OPH's involvement with the petitioner extends back to 1992, when pesticide-related health complaints were filed. The past soil and water sample results were summarized and sent to ATSDR in May of 1998. Some of the past water samples from the petitioner's well showed the presence of some contamination (a herbicide and low levels of bacteria). The most recent water test was completed in 1993.

Because the petitioner was still concerned about groundwater contamination and no testing had been conducted in the last 5 years, OPH ran a standard drinking water analysis on the well water. The screening depth for the well is not known. There was no wellhead protection visible; only a pipe protruding from the ground. The well is not currently used for drinking water, but it is used for other domestic purposes, such as washing and bathing.

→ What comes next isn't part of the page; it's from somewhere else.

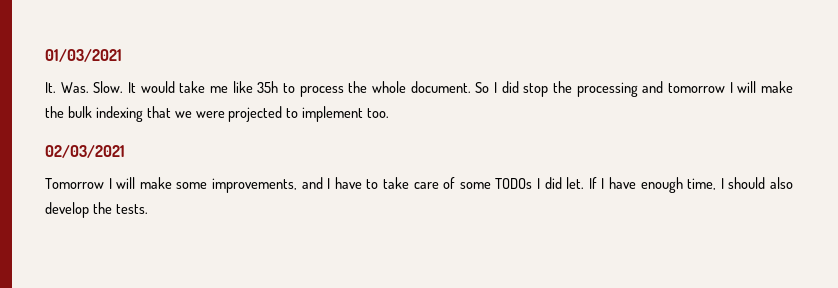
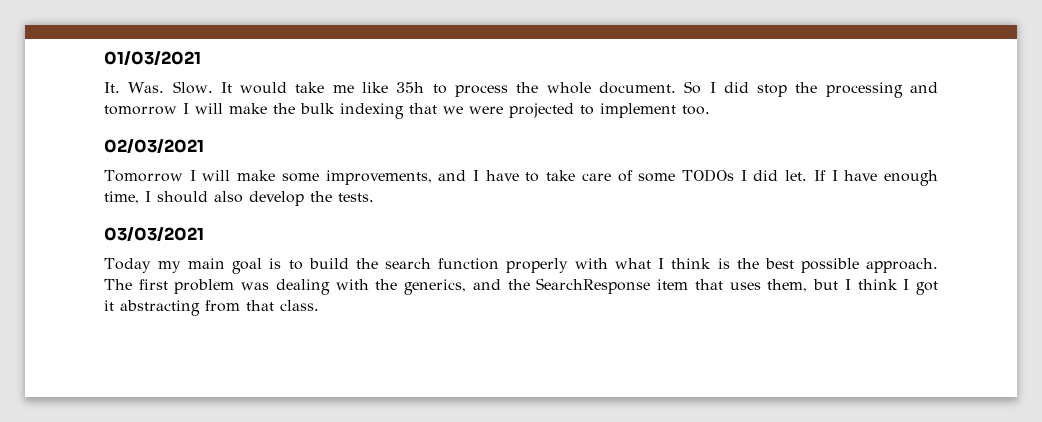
(148, 209) none -> [104,227,204,241] [104,258,939,274] [104,278,938,295] [104,300,319,316] // 03/03/2021 // Today my main goal is to build the search function properly with what I think is the best possible approach. The first problem was dealing with the generics, and the SearchResponse item that uses them, but I think I got it abstracting from that class.

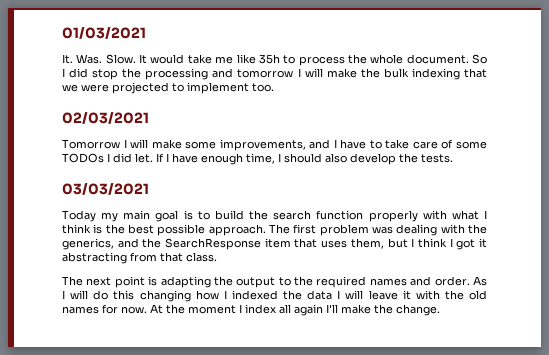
(319, 305) none -> [62,276,487,288] [62,290,487,302] [62,304,440,316] // The next point is adapting the output to the required names and order. As I will do this changing how I indexed the data I will leave it with the old names for now. At the moment I index all again I'll make the change.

The well water was analyzed for inorganic (metal) compounds, polycyclic aromatic hydrocarbons, volatile organic compounds, pesticides, bacteria, and other parameters. All the results were within the primary drinking water standards as set by the Environmental Protection Agency (EPA). However, the herbicide, Bromacil, which was detected in the well water back in 1993, was not one of the current analytes.

Some of the secondary standards for drinking water, which are not designed to protect public health, were exceeded. The secondary standards provide guidance to improve the aesthetic quality of drinking water, such as the taste, color, and odor. The color of the water and the level of iron and manganese were above the secondary standards.